Canada’s next dividend aristocrat
Suncor CEO Steve Williams has only one goal in mind: to return as much cash to shareholders as he possibly can.
Since talking helm of the company in 2011, Williams has promised to spend the bulk of his efforts wringing cash out of existing operations. Rather than embarking on exciting expansion projects, Suncor has been retrenching. Over the past three years the company has sold off conventional natural gas assets, slashed capital expenditures, and halted construction of its planned Voyageur oil sands upgrade.
This is not the exciting wheeling and dealing the oil patch is known for — big deals backed by Stetson-wearing oil men. However, it’s a big improvement from the old days when the company often blew its capital budget as the cost of materials and labour ballooned.

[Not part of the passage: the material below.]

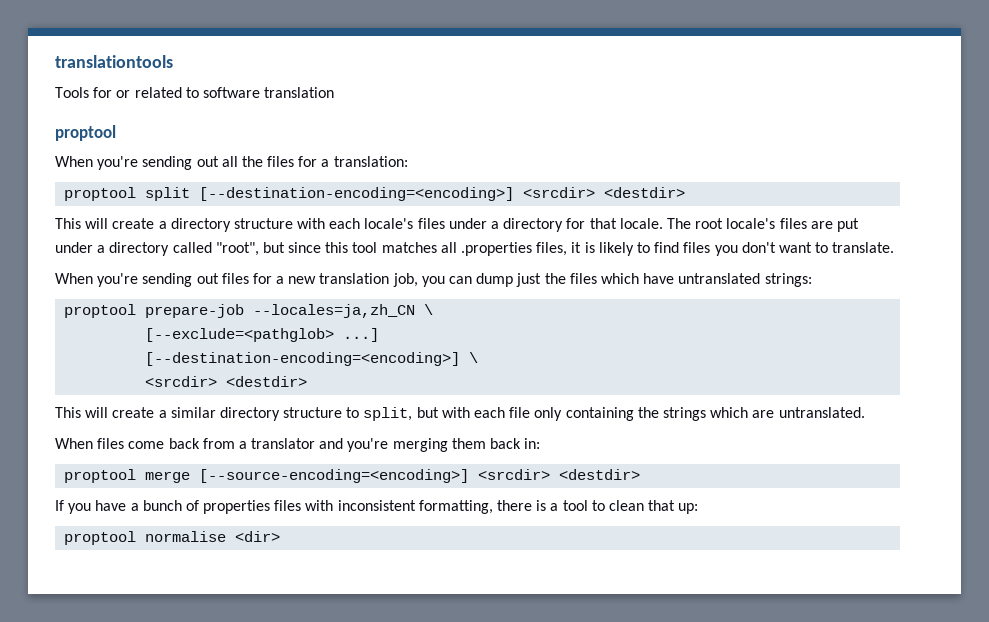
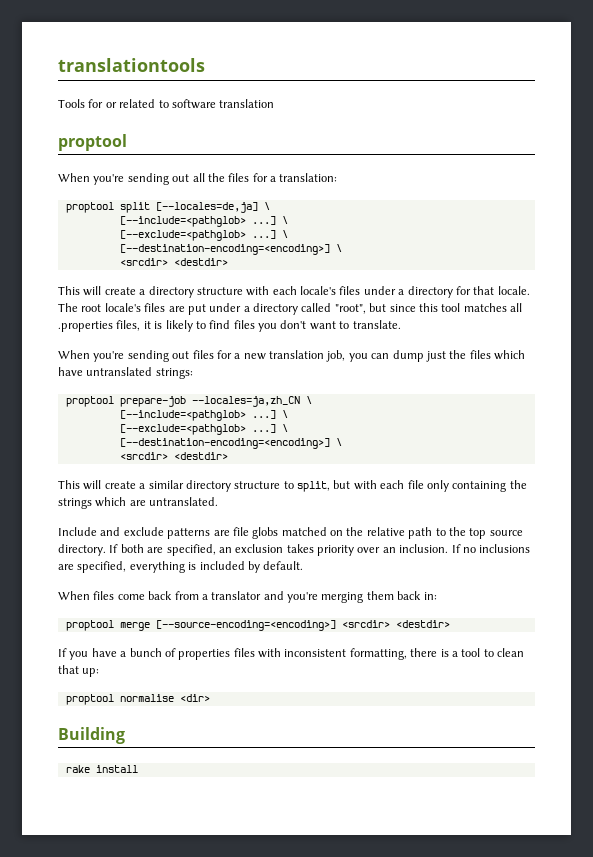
[199,187,515,201] [--destination-encoding=<encoding>] -> [155,202,270,213] [119,216,288,227] [119,230,288,241] [119,244,342,255] [--locales=de,ja] \ // [--include=<pathglob> ...] \ // [--exclude=<pathglob> ...] \ // [--destination-encoding=<encoding>] \ //
[145,328,380,342] // [--exclude=<pathglob> ...] -> [119,410,288,421] [119,424,288,435] // [--include=<pathglob> ...] \ // [--exclude=<pathglob> ...] \
(865, 412) none -> [58,527,523,539] [58,544,531,556] [58,561,304,573] // Include and exclude patterns are file globs matched on the relative path to the top source directory. If both are specified, an exclusion takes priority over an inclusion. If no inclusions are specified, everything is included by default.
(281, 536) none -> [58,727,125,744] [65,765,138,773] // Building // rake install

The more conservative Williams has backed away from an ambitious growth target to nearly double oil production to a million barrels per day by 2020. The company is no longer chasing growth for the sake of growth. Instead, every dollar reinvested back into the business must meet a high return threshold or be returned to shareholders.
This policy will free up an enormous amount of cash for shareholders. Since 2011, Suncor has doubled the size of its dividend and bought back over 10% of outstanding shares. This is a mammoth amount of cash that shows just how dedicated management is to lining investors’ pockets.

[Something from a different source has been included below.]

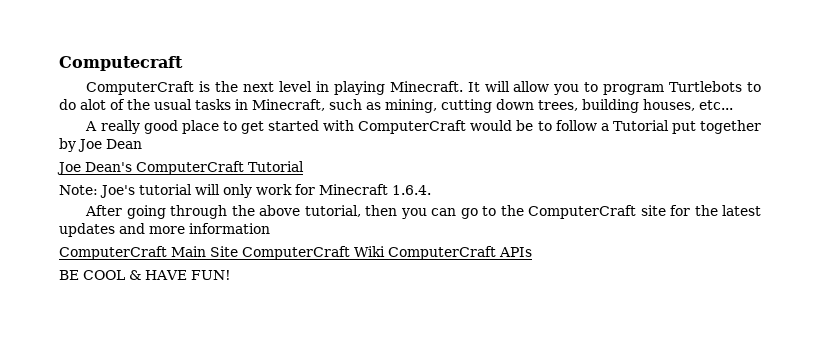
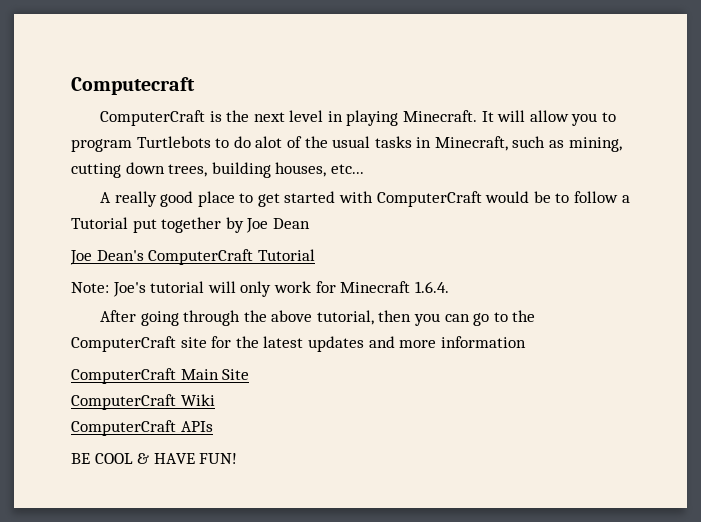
(238, 251) none -> (250, 374) //
(385, 251) none -> (215, 400) //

Last February the company boosted its quarterly dividend by 15% and reset its share buyback program up to $1 billion. And with oil sands production growing from the firm’s MacKay River and Firebag projects, shareholders can count on that cash flow stream to grow even more over the coming years.
Of course, the Suncor bull thesis isn’t bullet-proof. Without the approval of TransCanada’s (TSX: TRP)(NYSE: TRP) Keystone XL pipeline, the discount for oil sands bitumen will grow. Cost inflation for labour and materials always threatens to rise further.
However, Suncor has upgraded most of its oil sands production and has extensive refining operations. The company is also finding new ways around congested pipelines with methods like crude-by-rail and tanker shipping. These all serve as a hedge against lower bitumen prices.
The industry also seems to have learned from its past mistakes. Rather than launching dozens of mega-projects all at once, companies like Imperial Oil (TSX: IMO)(NYSEMKT: IMO) and Cenovus (TSX: CVE)(NYSE: CVE) are rolling out new ventures in stages. This should help reduce cost overruns in the future.
But the bottom line is this: Suncor is going to return enormous amounts of cash to shareholders over the next few years. It’s apparent that Mr. Williams has chosen to skip ego-boosting expansion projects in favour of maximizing shareholder returns. That’s the hallmark of a wonderful investment.